What is Meter Data Management System And How it Work?
According to OpenEI, “a meter data management system (MDMS) collects and stores meter data from a head-end system and processes that meter data into information that can be used by other utility applications including billing, customer information systems and outage management systems”.
This system is built on the MDC system, whose primary function includes the validation, estimation, and editing (VEE) of meter data that are later passed on to utility systems, even though disruption of meter data flows may occur.
An MDMS is essential to handling the large amounts of data generated through automated metering or the advanced metering infrastructure. It allows loose coupling between systems.
Several automated meter reading (AMR) systems send their data through their respective head-end servers for the VEE routine to fill gaps in their data, creating clean, integrated and bill-ready data sets. Other utility systems like a data warehouse, outage management, or billing also get their data for their specific purposes from MDMS.
Some AMR/AMI systems that provide meter data to MDMS are gas meters, electric meters and water meters. Compared to conventional grid systems, MDMS enables the consumer/customer to view all their consumption data under one structure, with the ability to manage both analogue and interval data to optimise usage and costs.
The Role Of MDMs
Despite its defining role as a data source, the MDMS plays some other functional roles within the larger IT ecosystem. It can be a traffic director, a data repository, a data framing engine, an infrastructure map and an asset management system.
- Traffic director: in this role, the MDMS can connect back-end applications to specific AMR/AMI systems on a dynamic basis; this makes access to data easy and transparent for users.
- Data repository: in this role, MDMS can serve as an intermediary between the back-end applications that request meter information and specific AMR/AMI systems that collect the data. While MDMS is primarily an online transaction processing system, it can act as an interim data repository.
- Data framing engine: in this role, MDMS can assign interval usage data into specific billing determinants to allow billing of complex rates. This comes in handy when customers are on particular incentives such as time-of-day or peak day pricing rate where the pricing varies exponentially.
- Infrastructure map: in this role, MDMS can save a very detailed virtual map of the electric infrastructure components and their interconnections. These components include meters, transformers, distribution circuits, substations and the like. This map is used as a connectivity model to pass that information like outage alarms to outage management systems and other notifications to their respective systems.

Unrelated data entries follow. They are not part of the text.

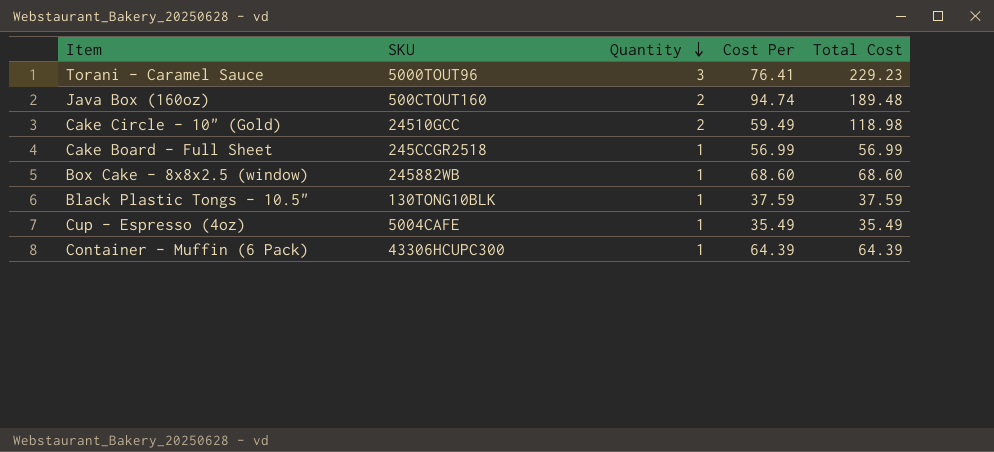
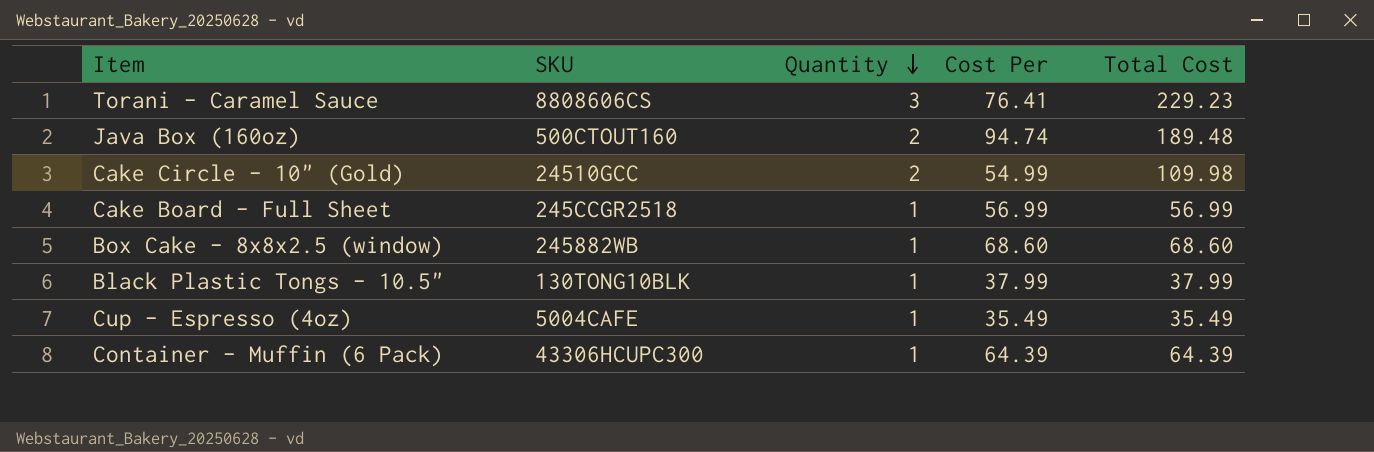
Torani - Caramel Sauce | SKU: 5000TOUT96 -> 8808606CS
Cake Circle - 10" (Gold) | Cost Per: 59.49 -> 54.99
Cake Circle - 10" (Gold) | Total Cost: 118.98 -> 109.98
Black Plastic Tongs - 10.5" | Cost Per: 37.59 -> 37.99
Black Plastic Tongs - 10.5" | Total Cost: 37.59 -> 37.99

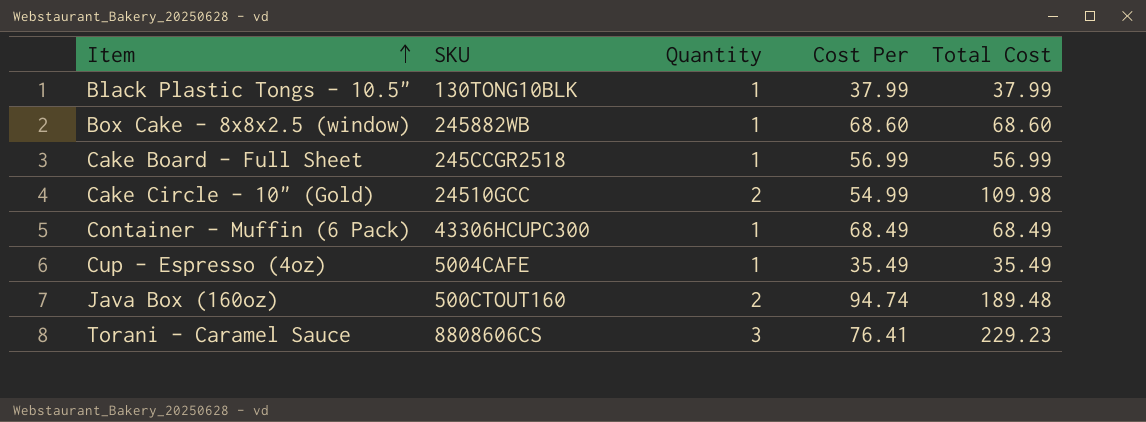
row order: Quantity descending -> Item ascending
Container - Muffin (6 Pack) | Cost Per: 64.39 -> 68.49
Container - Muffin (6 Pack) | Total Cost: 64.39 -> 68.49

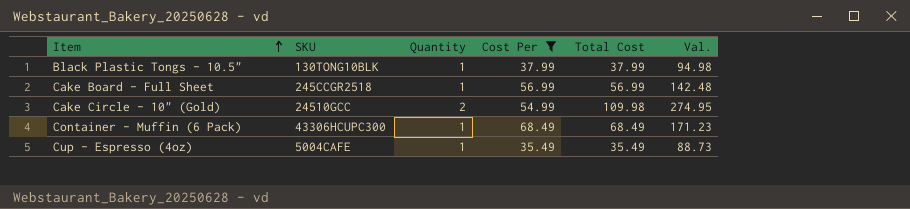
filter: none -> Cost Per <= 68.49
column Val. | formula: none -> [Total Cost] * 2.5

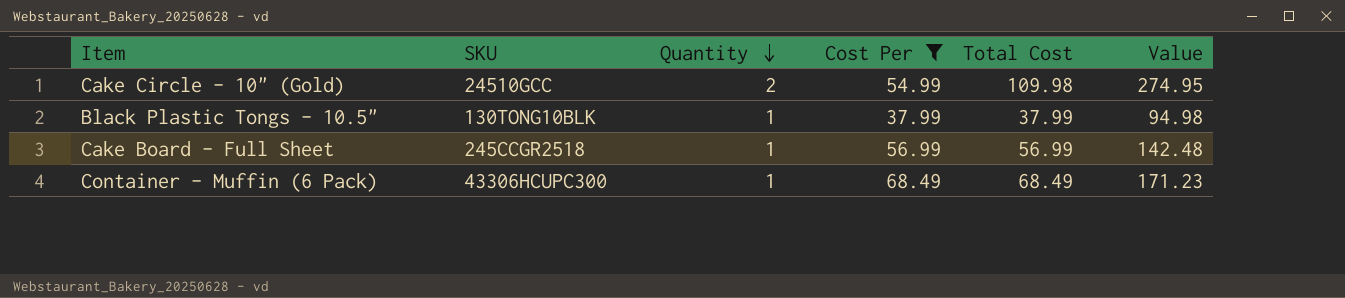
row order: Item ascending -> Quantity descending
column name: Val. -> Value
row Cup - Espresso (4oz): 5004CAFE | 1 | 35.49 | 35.49 | 88.73 -> none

- Asset management system: in this role, the infrastructure map that MDMS already has can be augmented with asset data to be used as an asset management system that can come in handy for small-scale utility companies that may be unable to afford a stand-alone asset management system.
There are numerous roles the MDMS can fit into in the ever-evolving smart grid sector. It is, however, worthy to note that there are a few challenges with its deployment, such as data synchronisation, system integration, scalability, system configuration and time synchronisation, which all have to do with the massive amount of data that runs through the MDM system.
Once the amount of data finds a perfect working synergy within the MDMS, these challenges should be a thing of the past.
The Future of MDMS?
The MDMS is meant to provide effective integration with reduced infrastructure complexity that can easily accommodate any change to its numerous parts without affecting the whole system.
In the global energy market, there is growing consumer demand and the rise of the prosumer, driving an increase in the deployment of smart grids, which need working and sustainable components to meet these demands and boost market growth. Like the Hive Platform, which easily plugs to DSO’s MDMs as a data source for our algorithms and smart grid analytics modules.
Other factors like integration of AMI systems with cloud computing and Internet-of-Things (IoT), extensive research and development will drive the global MDMS market further than anticipated.